Wed 6 May 2009
R is a wonderful platform for statistics, not least of all because of the large number of resources out there. There are packages and notes on just about anything you'd want to do. But given the volume of stuff, it's sometimes very hard to find exactly what you need.
For example, yesterday I was looking for the best way to randomize a vector. I basically wanted the equivalent of the shuffle function in PHP. I had a data set, and I want to sample randomly from the observed distribution N number of times. This is a common thing if you're doing any kind of bootstrapping.
Anyway, Google totally let me down. Although I did eventually figure out the best way to create a random vector. The first thing I tried was generating an array of N random indexes using the runif command. This was fine, except to apply them I had to create a huge for-loop, which is very, very slow. It would have taken 10 days to finish, literally.

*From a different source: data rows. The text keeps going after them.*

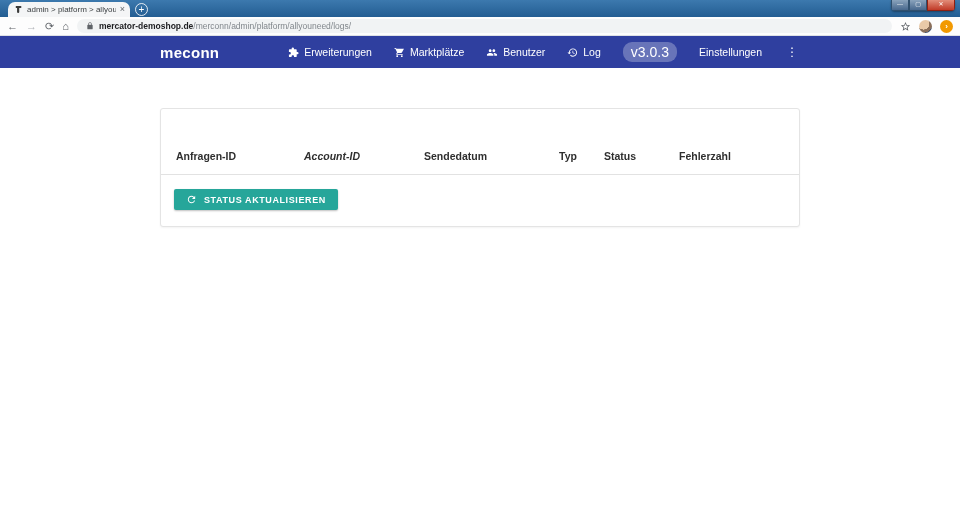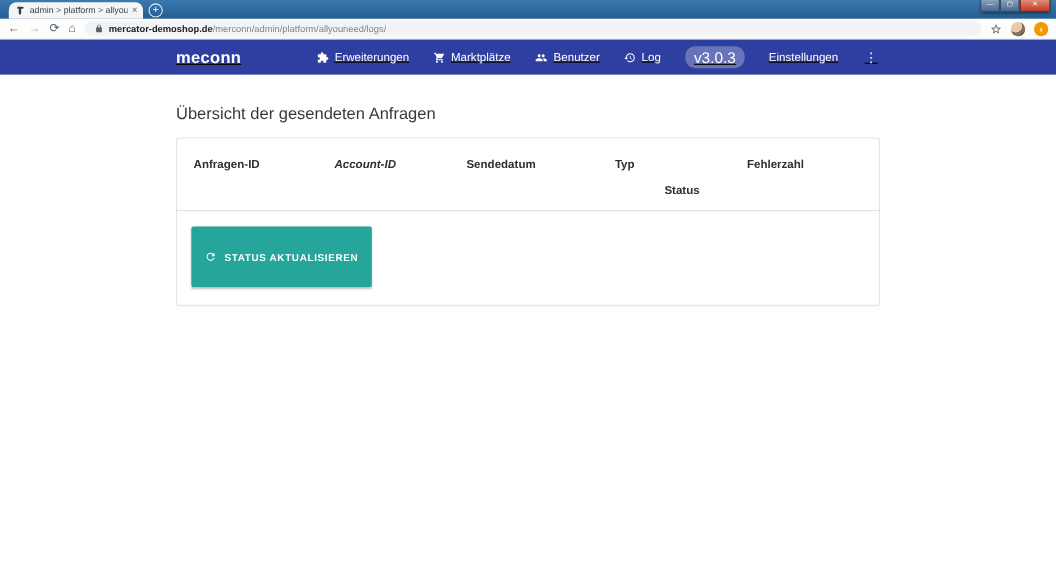--- a/index.html
+++ b/index.html
@@ -136,7 +136,6 @@
     height: 100%;
     display: flex;
     align-items: center;
-    text-decoration: underline;
   }
   .logo {
     color: #ffffff;

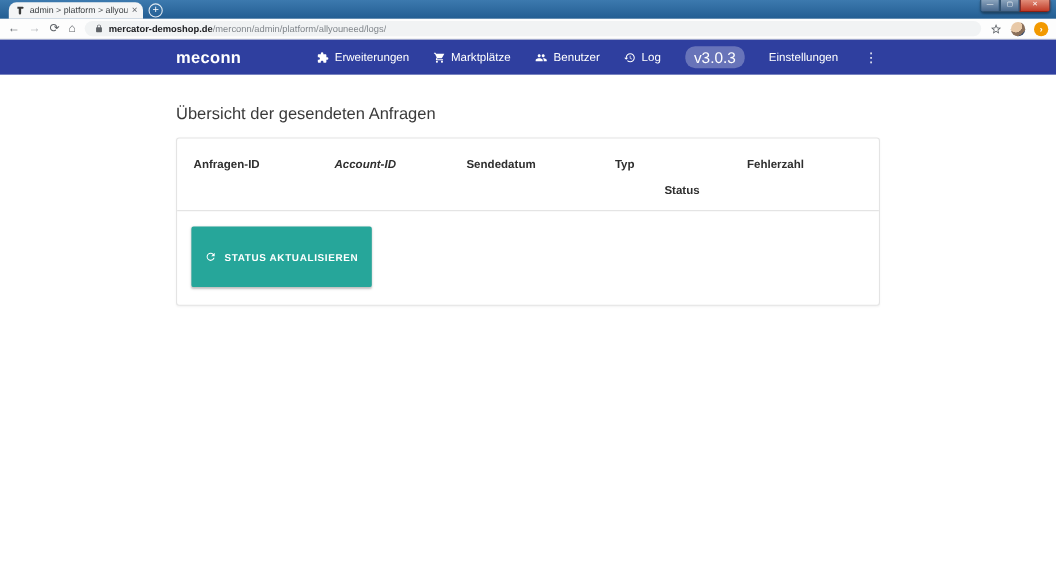--- a/index.html
+++ b/index.html
@@ -294,7 +294,6 @@
 
 <div class="content">
   <div class="page-container">
-    <div class="page-title">Übersicht der gesendeten Anfragen</div>
 
     <div class="card">
       <div class="table-header">

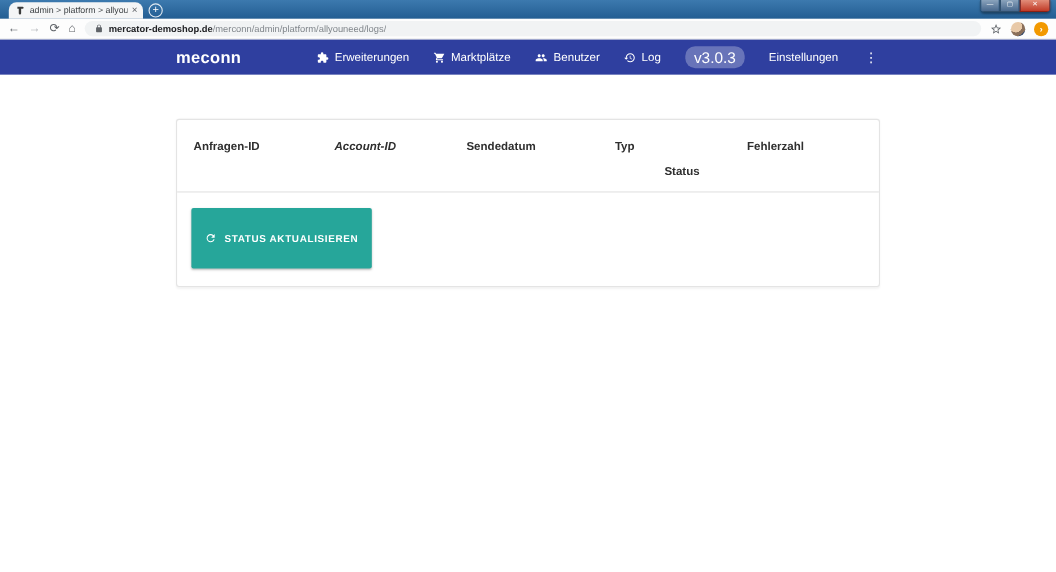--- a/index.html
+++ b/index.html
@@ -186,6 +186,7 @@
     display: flex;
     padding: 18px 15px 12px 15px;
     border-bottom: 1px solid #e2e2e2;
+    align-items: flex-end;
   }
   .th {
     font-size: 10.5px;

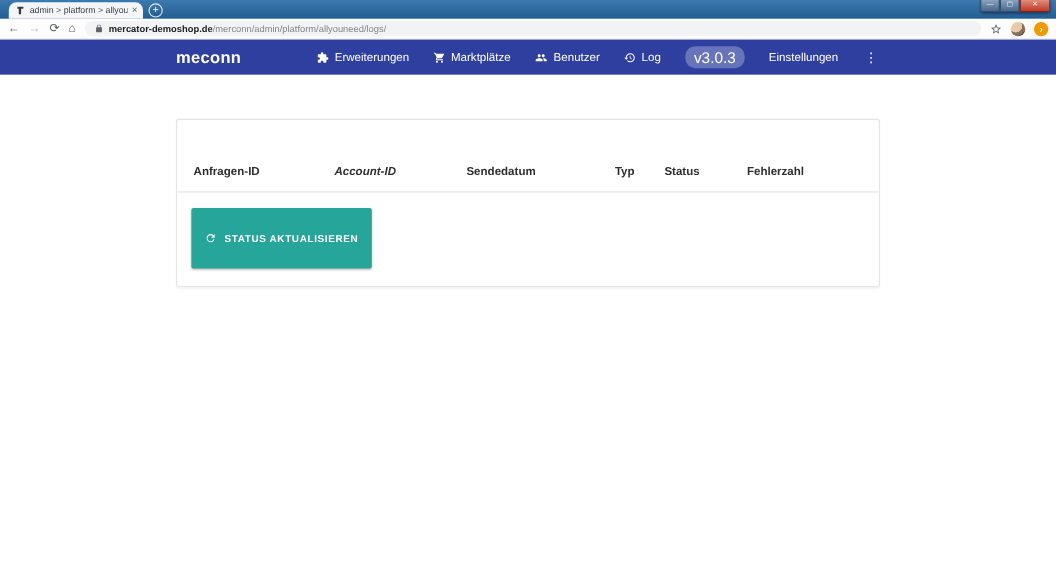--- a/index.html
+++ b/index.html
@@ -212,7 +212,7 @@
     font-size: 9px;
     font-weight: bold;
     letter-spacing: 0.6px;
-    padding: 22px 12px;
+    padding: 5px 12px;
     border-radius: 2px;
     box-shadow: 0 1px 2px rgba(0,0,0,0.25);
     cursor: pointer;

Then I took a cue from the description above, and figured out the best (and by far the fastest) way is to use the sample command. Very, very fast. Usage is:
sample(x, size, replace = FALSE, prob = NULL)
x: vector to sample from
size: # of times to sample
replace: sample with or without replacement (sampling with replacement means a value is NOT removed from the pool once it's been randomly selected, so it could be selected many times)
prob: a vector of probability weights for x (I didn't use this)
Hopefully I've filled this post with enough keywords so others can find it!